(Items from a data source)
= = = = = = =

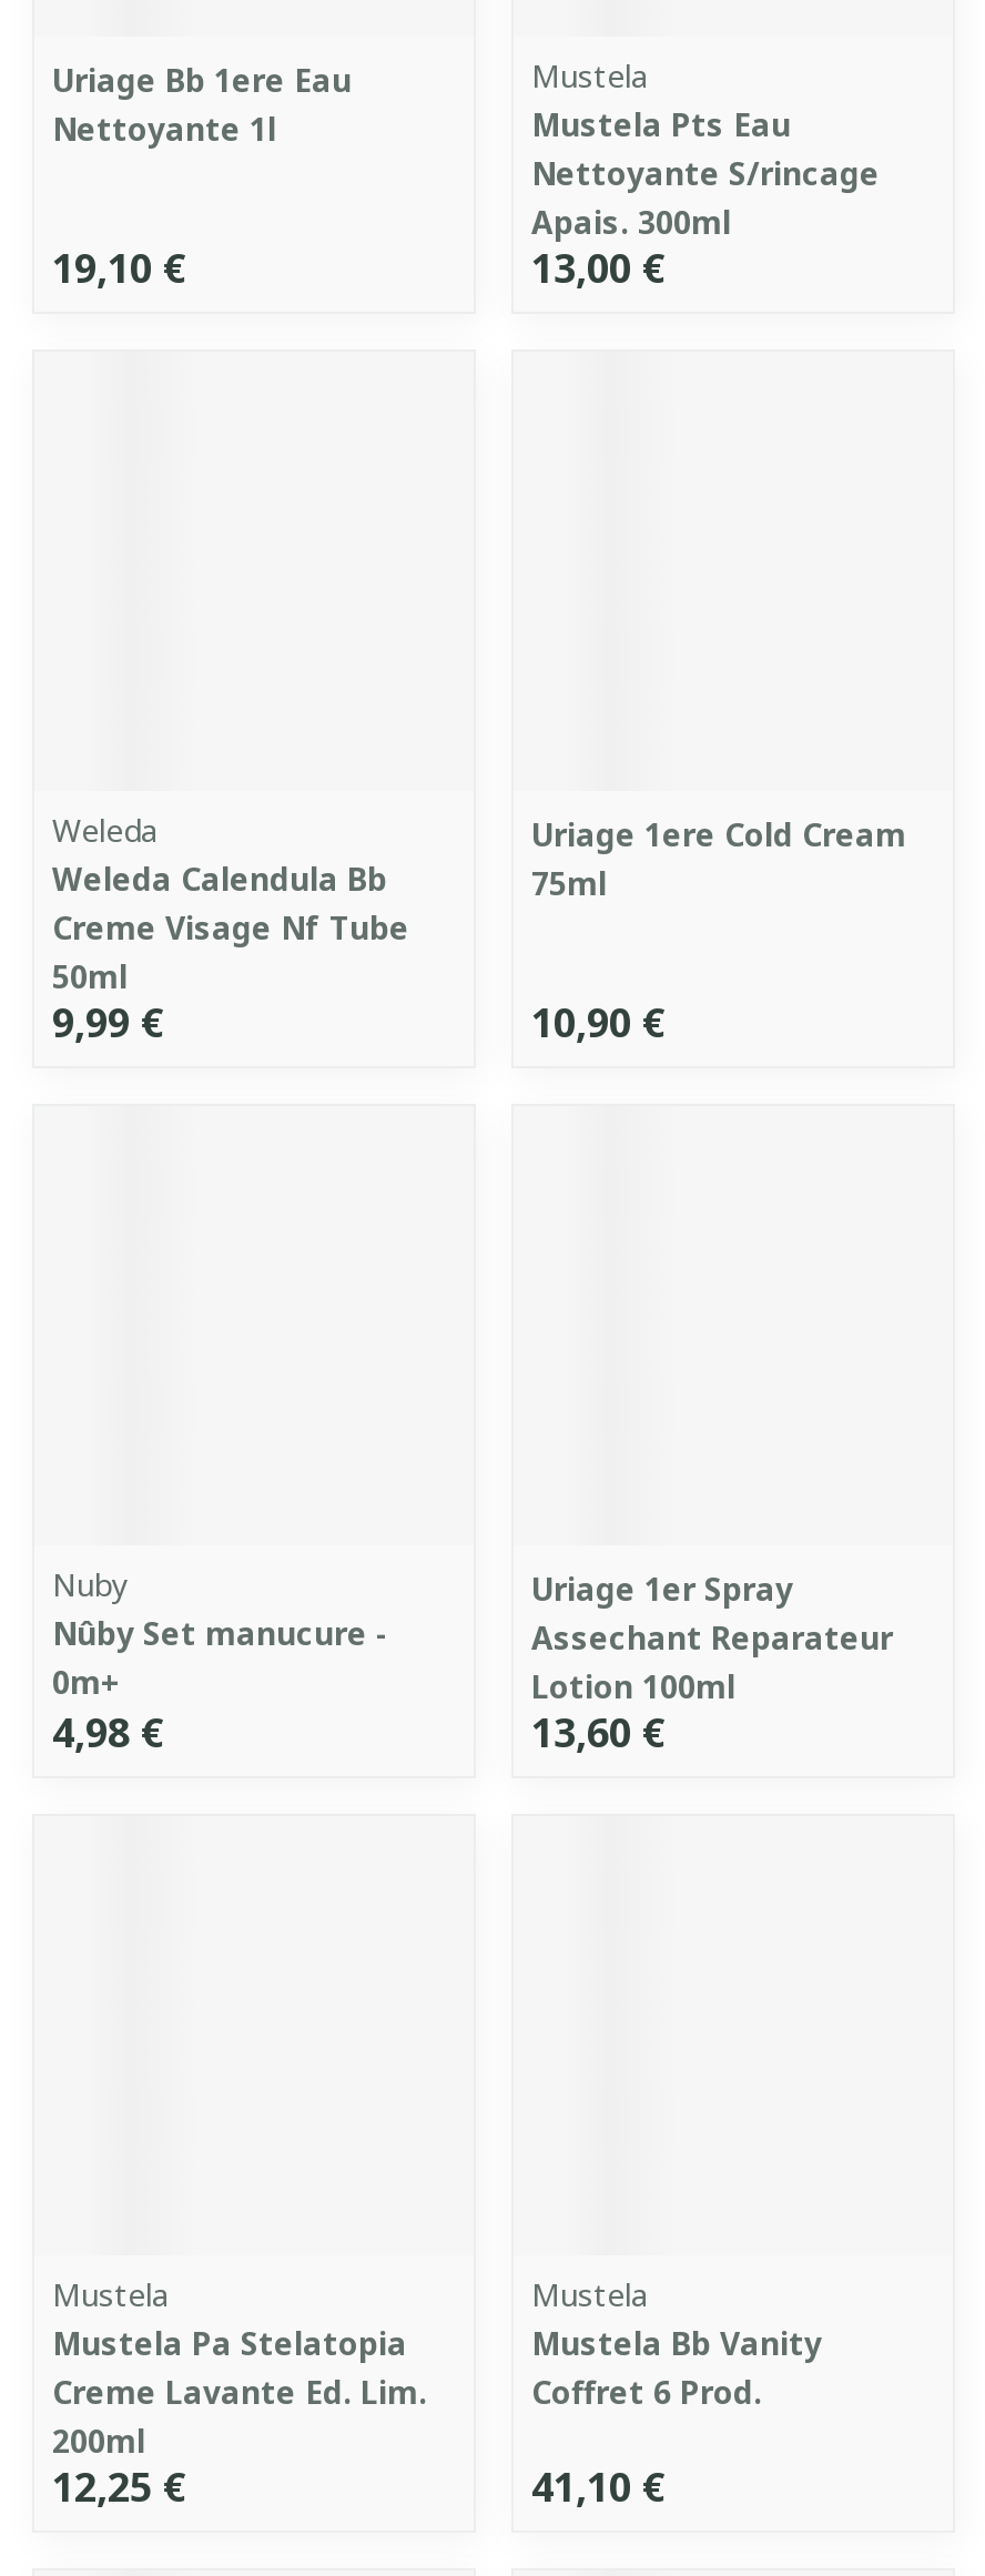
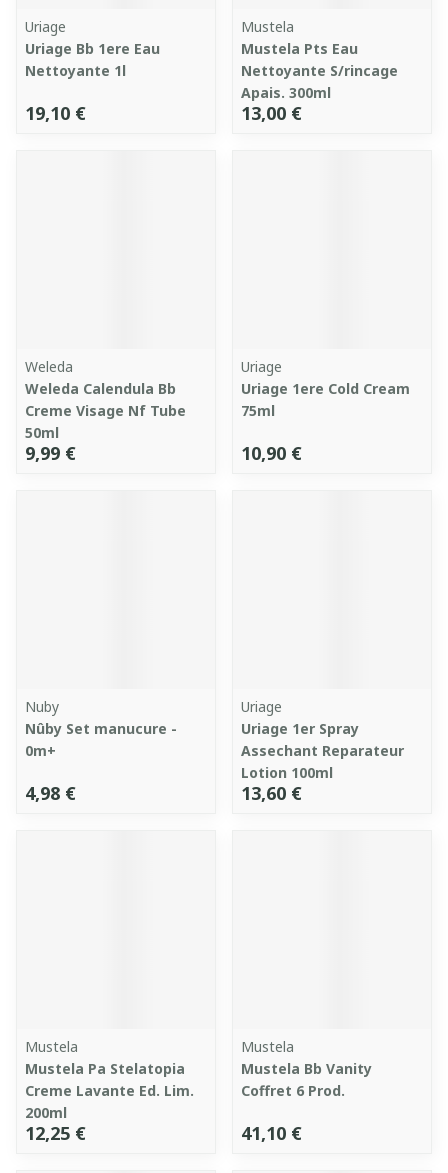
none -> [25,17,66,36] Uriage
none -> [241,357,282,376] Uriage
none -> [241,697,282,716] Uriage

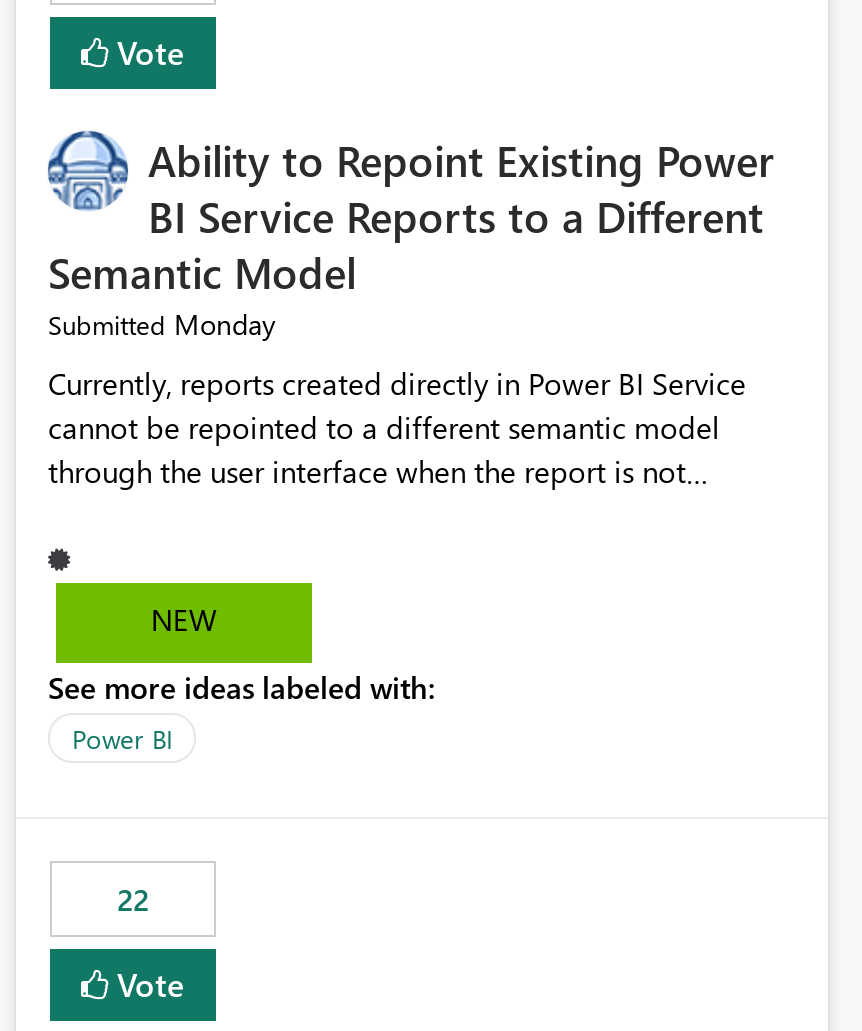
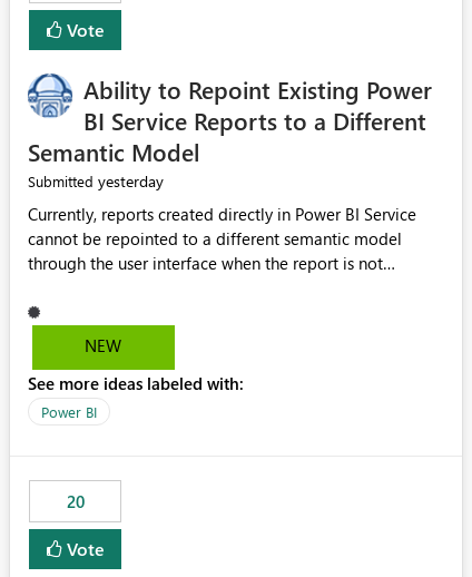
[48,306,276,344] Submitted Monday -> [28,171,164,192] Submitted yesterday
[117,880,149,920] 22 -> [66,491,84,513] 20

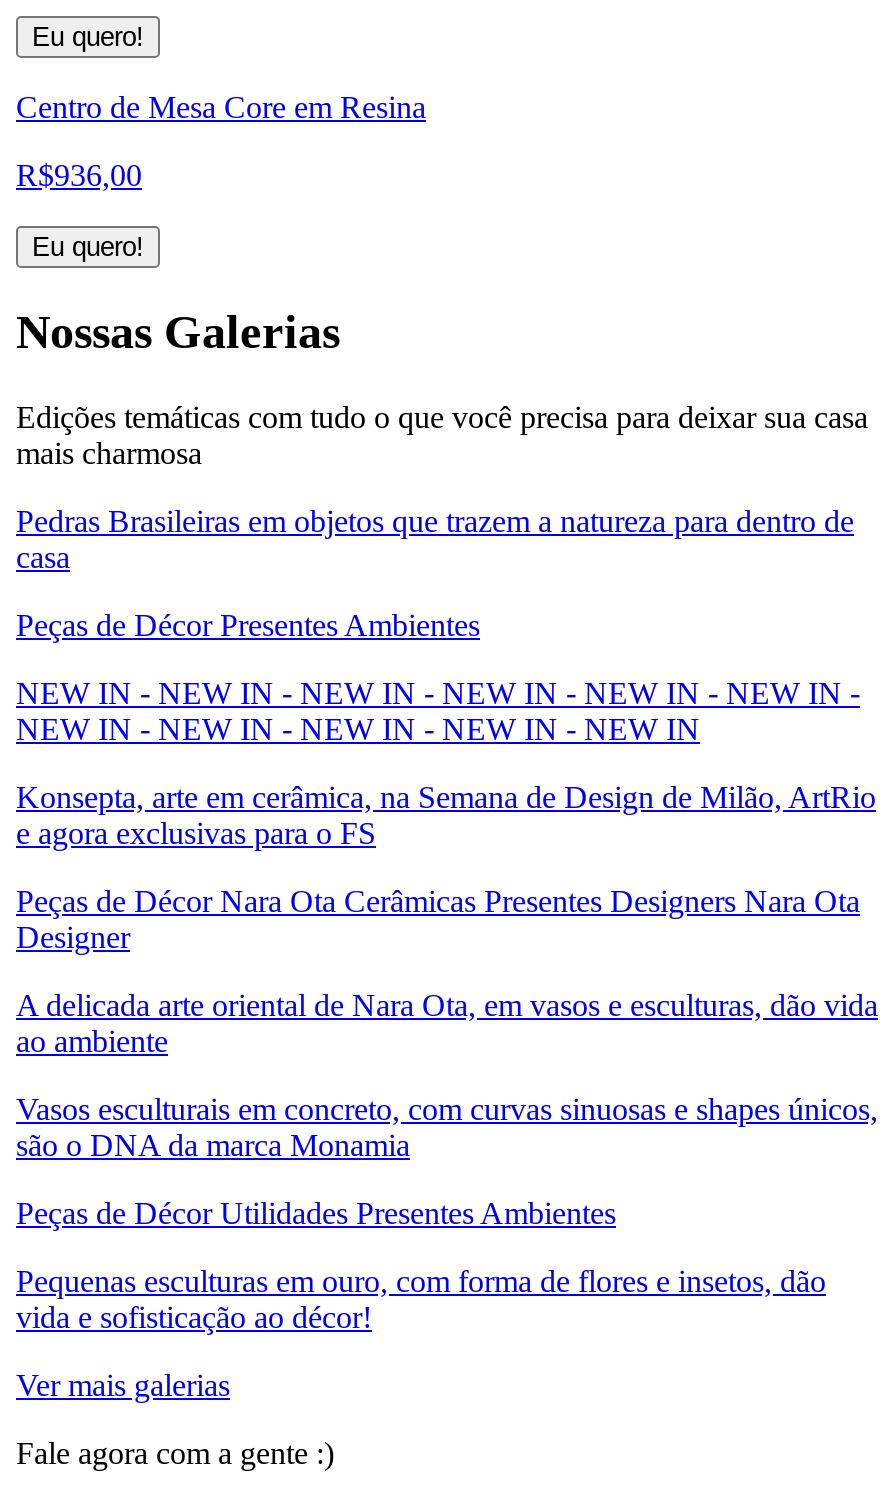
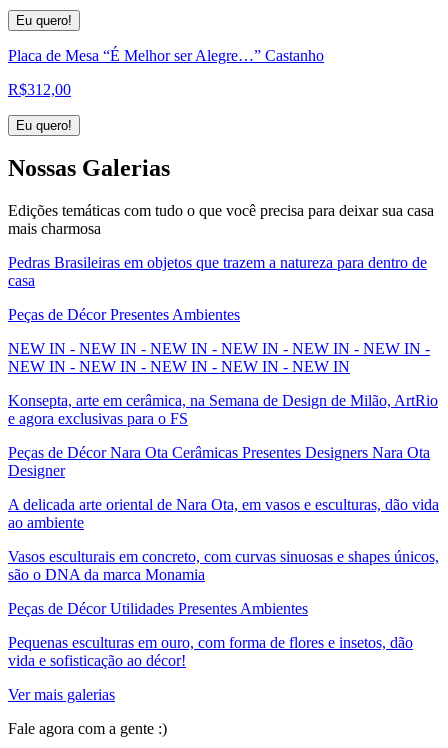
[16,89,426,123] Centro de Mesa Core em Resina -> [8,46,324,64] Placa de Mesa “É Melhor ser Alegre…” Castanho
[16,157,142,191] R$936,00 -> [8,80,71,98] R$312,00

= = = = = = =

#### [What you will do]
Print all of the records shown above exactly, leaving out each picture.

#### [Task answer]
none -> [25,17,66,36] Uriage
none -> [241,357,282,376] Uriage
none -> [241,697,282,716] Uriage

[48,306,276,344] Submitted Monday -> [28,171,164,192] Submitted yesterday
[117,880,149,920] 22 -> [66,491,84,513] 20

[16,89,426,123] Centro de Mesa Core em Resina -> [8,46,324,64] Placa de Mesa “É Melhor ser Alegre…” Castanho
[16,157,142,191] R$936,00 -> [8,80,71,98] R$312,00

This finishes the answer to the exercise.